[Stored items from a collection]
--------------------------------------------------

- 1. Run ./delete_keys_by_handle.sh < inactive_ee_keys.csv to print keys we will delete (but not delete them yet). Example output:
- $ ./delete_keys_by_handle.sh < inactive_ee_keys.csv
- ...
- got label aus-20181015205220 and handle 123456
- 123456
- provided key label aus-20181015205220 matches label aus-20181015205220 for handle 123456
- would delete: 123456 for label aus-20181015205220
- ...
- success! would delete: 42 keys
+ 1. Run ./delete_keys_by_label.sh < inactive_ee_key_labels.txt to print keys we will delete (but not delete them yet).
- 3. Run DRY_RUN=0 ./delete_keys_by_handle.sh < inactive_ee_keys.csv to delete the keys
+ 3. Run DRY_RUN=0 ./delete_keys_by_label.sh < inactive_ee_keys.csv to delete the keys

--------------------------------------------------

> **What is expected**: Each record shown above must be reproduced exactly.

> **Result below**:
- 1. Run ./delete_keys_by_handle.sh < inactive_ee_keys.csv to print keys we will delete (but not delete them yet). Example output:
- $ ./delete_keys_by_handle.sh < inactive_ee_keys.csv
- ...
- got label aus-20181015205220 and handle 123456
- 123456
- provided key label aus-20181015205220 matches label aus-20181015205220 for handle 123456
- would delete: 123456 for label aus-20181015205220
- ...
- success! would delete: 42 keys
+ 1. Run ./delete_keys_by_label.sh < inactive_ee_key_labels.txt to print keys we will delete (but not delete them yet).
- 3. Run DRY_RUN=0 ./delete_keys_by_handle.sh < inactive_ee_keys.csv to delete the keys
+ 3. Run DRY_RUN=0 ./delete_keys_by_label.sh < inactive_ee_keys.csv to delete the keys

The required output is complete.